Because you mentioned books, if you happen to have one of the classic bad
habits of modern life (smoking, drinking, eating), I'm always amazed how often
people cite reading Allen Carr's "The Easy Way"series as the absolute only
thing that somehow, magically, against all odds, worked for them.
[https://www.amazon.com/Allen-Carrs-Easy-Stop-
Smoking/dp/0615...](https://www.amazon.com/Allen-Carrs-Easy-Stop-
Smoking/dp/0615482155)

------
ddelt
I am also struggling with bad habits. I guess it really depends on the habit,
but the closest thing I've found to a 'hack' is not really a hack - it's the
same concept that drug rehab centers use to get people off of addictive
substances. That concept is complete removal or isolation from the bad habit,
and surrounding yourself with people, so that you would feel shame if you
continued the bad habit around those people. During this 'social' confinement
period, you realize that you didn't need to do that bad habit in the first
place.

Obviously it would be sort of difficult to apply this concept with nail
biting, but to give you an example, I really struggle with eating food in the
middle of the night. So what I noticed was, after I took a week-long vacation
to another country with family, and due to hotel circumstances, had to share
the same hotel room, I stopped eating in the middle of the night (wouldn't
want family to see me gorging on shit while they are trying to sleep at 1:00
AM and suffer the shame of that). For 7 days I did that, and it was just long
enough to come back home and continue that momentum, because after day 5 I
started wondering why it was so hard to stop doing that in the first place.

------
PeOe
It's difficult to break habits but not impossible. But to cure all bad habits
with one over-all solution will not work in my opinion. But for everything you
need the will to change something and the power of endurance. To stop biting
nails you can use chewing gum or just add an oil onto the nails (there are
some made for this concerns).

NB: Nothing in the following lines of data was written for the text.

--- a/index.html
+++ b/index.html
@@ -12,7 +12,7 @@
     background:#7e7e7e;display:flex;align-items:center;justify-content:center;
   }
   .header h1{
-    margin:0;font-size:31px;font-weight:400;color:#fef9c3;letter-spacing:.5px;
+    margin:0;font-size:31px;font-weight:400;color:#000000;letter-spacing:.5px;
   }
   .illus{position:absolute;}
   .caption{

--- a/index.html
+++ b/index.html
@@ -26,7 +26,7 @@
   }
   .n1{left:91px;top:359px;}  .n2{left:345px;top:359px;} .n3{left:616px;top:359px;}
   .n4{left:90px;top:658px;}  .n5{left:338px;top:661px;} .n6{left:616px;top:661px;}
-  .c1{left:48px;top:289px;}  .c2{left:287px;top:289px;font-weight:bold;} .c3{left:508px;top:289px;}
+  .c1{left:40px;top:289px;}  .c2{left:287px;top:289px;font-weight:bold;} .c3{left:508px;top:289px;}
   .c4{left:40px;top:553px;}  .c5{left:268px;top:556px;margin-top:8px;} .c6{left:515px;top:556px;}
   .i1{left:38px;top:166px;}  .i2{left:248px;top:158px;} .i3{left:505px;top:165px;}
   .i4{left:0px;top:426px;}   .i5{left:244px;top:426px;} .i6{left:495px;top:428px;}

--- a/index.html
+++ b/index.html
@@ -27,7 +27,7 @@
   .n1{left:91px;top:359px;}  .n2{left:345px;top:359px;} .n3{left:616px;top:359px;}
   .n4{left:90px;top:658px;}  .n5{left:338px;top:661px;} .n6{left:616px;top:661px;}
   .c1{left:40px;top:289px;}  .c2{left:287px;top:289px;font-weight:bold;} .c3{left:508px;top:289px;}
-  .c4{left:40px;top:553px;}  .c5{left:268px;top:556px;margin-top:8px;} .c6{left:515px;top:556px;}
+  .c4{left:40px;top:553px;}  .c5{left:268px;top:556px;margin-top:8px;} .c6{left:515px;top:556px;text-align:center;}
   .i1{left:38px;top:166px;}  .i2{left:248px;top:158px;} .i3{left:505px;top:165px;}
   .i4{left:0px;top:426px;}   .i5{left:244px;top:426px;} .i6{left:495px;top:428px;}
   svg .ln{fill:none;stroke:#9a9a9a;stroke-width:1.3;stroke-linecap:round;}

It's bitter and tastes bad and you won't want to
bite your nails again. To stop procrastination I would recommend using the
method "getting things done".

------
WhompingWindows
Mindfulness: Whenever you catch yourself performing the undiesrable habit,
watch your thought patterns. If you think "Ugh, there I go again, failing to
remove my bad habit", you'll have a rougher time than if you think "It's okay,
I forgive myself for this slight lapse."

Beyond that mindfulness, if it's hands specifically, I do pen tricks, tap
along to my music, plant my hands on my sides/thighs, and generally keep my
hands away from the problematic habit.

------
kleer001
I suggest understanding that there's no short cut and it'll be a lot of work
to change a bad habit. It took a while to get there and it'll take a while to
get out.

There's the Japanese idea of "kaizen", where you take on big work in small
steps, teeny tiny steps to start with.